地域ニュース
小森龍邦さん「社会党は集団自殺した」「9条守れ」【令和への伝言】(2019年12月20日掲載)
―部落解放運動を長らく指導し、衆院議員にも2回当選しました。今の世の中をどう見ますか。
国会議員に理念がない。誰も性根を入れて反対しなくなっている。それが(安倍晋三首相の)1強体制も許している。末法の世だ。
▽元死刑囚と対談
―どうしてそんなことになったのでしょう。
衆議院の小選挙区制導入が元凶だ。ずっと反対したが(当時所属した)社会党も賛成に回ってしまった。あの時、村山富市党委員長に聞いたのよ。「党は生き残れるのか」と。でも「生き残らなくてはならない」としか言わないんだから。党にビジョンがなく、集団自殺してしまった。
―それで離党して新社会党を結成したと。
そう。ただ、なにせ資金が全くない。無理をして無理をして候補者を立てたが、なかなかうまくいかなかった。小選挙区制は政党に縛られる。政権交代よりも大切な、多様な意見を反映できなくなったことが本当に残念だ。
―オウム真理教の松本智津夫(麻原彰晃)元死刑囚とも対談していますね。
(世間に注目され松本元死刑囚は)のぼせていると感じた。悟りを開いたら前世が見えるとか言う。それは幻覚症状じゃないかと言ったけどね。輪廻(りんね)転生とかそんな根拠のないもので人間の価値が決まるはずがない。議論はまるでかみ合わなかった。
▽護憲平和を貫く
―解放運動にささげた人生をどう振り返りますか。
自分の歩んだ道に悔いはない。ただ、反対はしたけれど、現実を変えることまではできていない。差別は今もある。10月に病死した長男(小森龍太郎元府中市議)宛てに差別語の書かれた郵便物が何通も届いた。闘い続けるしかない。
―県東部では教育関係者の自殺という痛ましい事件もありました。解放同盟は怖いという声もあります。
若い皆さんには主体性を持って世界を見てほしいと思う。事件にはさまざまな誤解もあり、権力側が解放同盟のせいにしたと思っている。怖いという声は、暴力的なものではなく「理詰めで詰められ言いようがなかった」ということではないか。「理詰めで逃げようがなく怖かった」という意味ではそうかもしれない。
―体調はいかがですか。
眼瞼痙攣(がんけんけいれん)で目が開けにくくなった。5年ほど前に脳梗塞で左手と左足も不自由になり、週3回デイサービスに通っている。頭はしっかりしていて晩酌に三次産の赤ワインをコップに少しだけ飲んでいる。
―次代へメッセージを。
若者は実感が湧かないかもしれないがわれわれは戦争を体験した世代だ。

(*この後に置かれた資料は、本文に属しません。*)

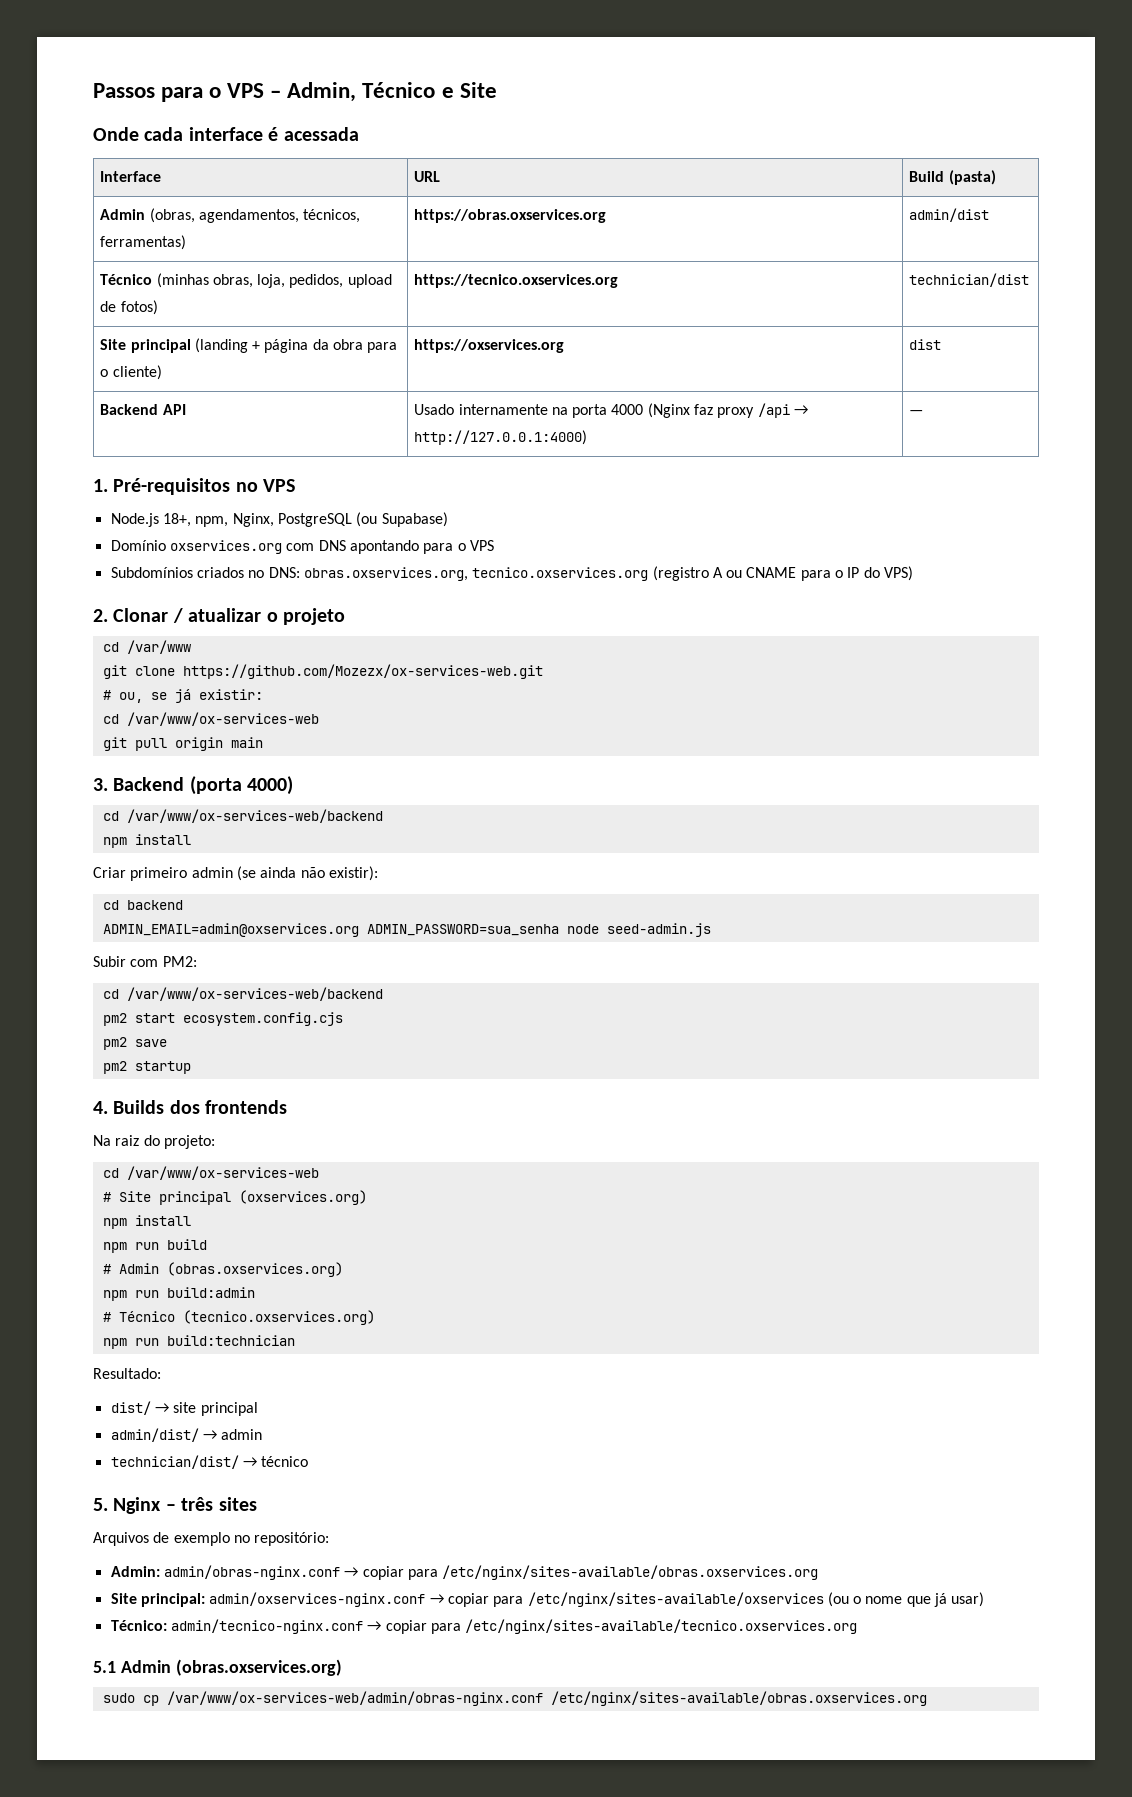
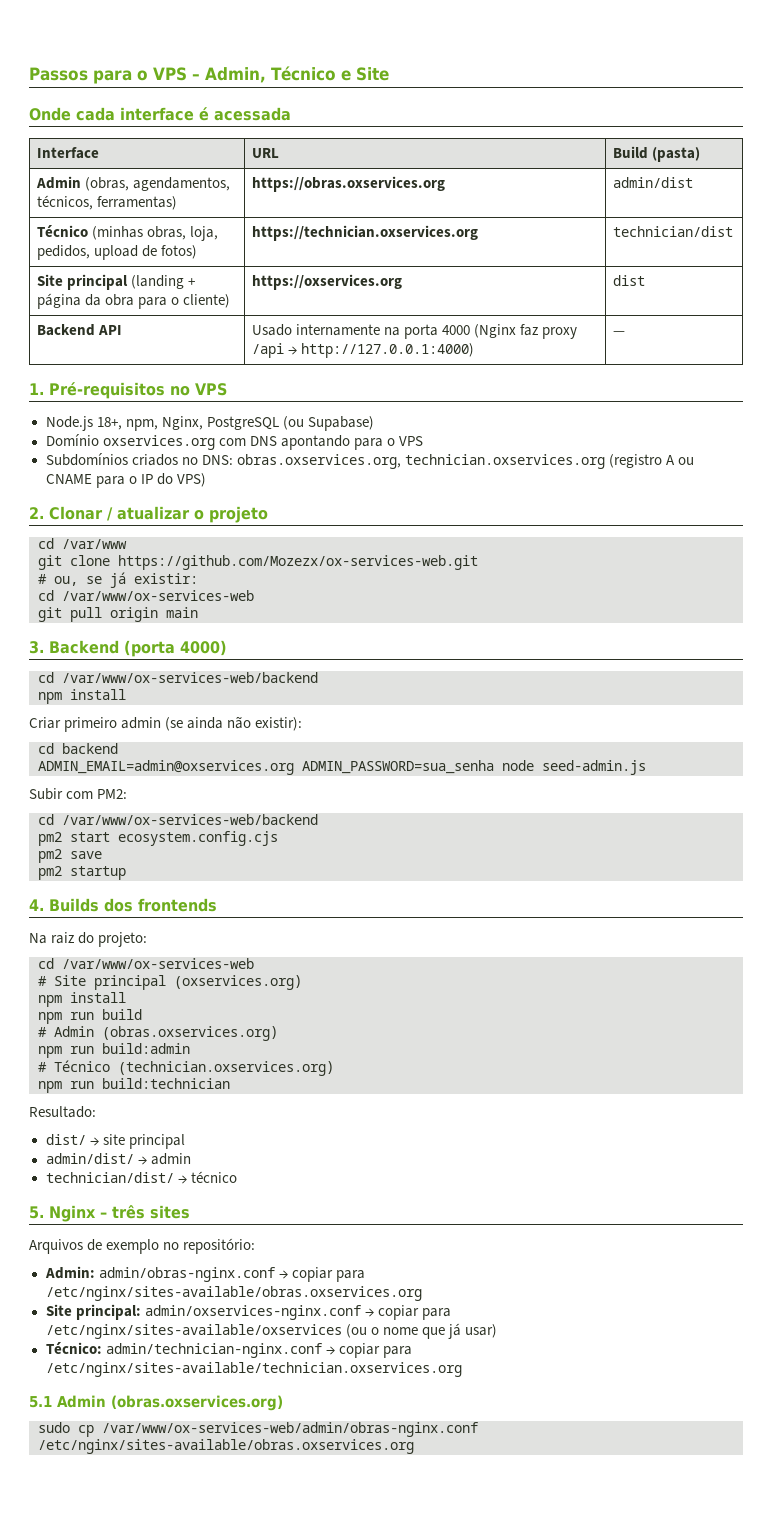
- Técnico (minhas obras, loja, pedidos, upload de fotos) | https://tecnico.oxservices.org | technician/dist
+ Técnico (minhas obras, loja, pedidos, upload de fotos) | https://technician.oxservices.org | technician/dist
- Subdomínios criados no DNS: obras.oxservices.org, tecnico.oxservices.org (registro A ou CNAME para o IP do VPS)
+ Subdomínios criados no DNS: obras.oxservices.org, technician.oxservices.org (registro A ou CNAME para o IP do VPS)
- # Técnico (tecnico.oxservices.org)
+ # Técnico (technician.oxservices.org)
- Técnico: admin/tecnico-nginx.conf → copiar para /etc/nginx/sites-available/tecnico.oxservices.org
+ Técnico: admin/technician-nginx.conf → copiar para /etc/nginx/sites-available/technician.oxservices.org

護憲平和を貫くことが何より大切だと知っている。高齢になったが今も関係団体の年頭あいさつに「世の中を悪くしているのはトランプ大統領、プーチン大統領、習近平主席、安倍首相の4人」と書いたばかり。こんな時代だからこそ、憲法9条を守っていかなければならないと強く感じている。(聞き手は吉村時彦)
こもり・たつくに 府中市出身。部落解放同盟広島県連委員長、中央本部書記長を歴任し、1990年に衆院広島3区で社会党公認で初当選。2期務めた。政治改革法案に反対して所属会派を離脱し、除名に。新社会党を結成し、後に中央執行委員長。現在は部落解放同盟広島県連顧問。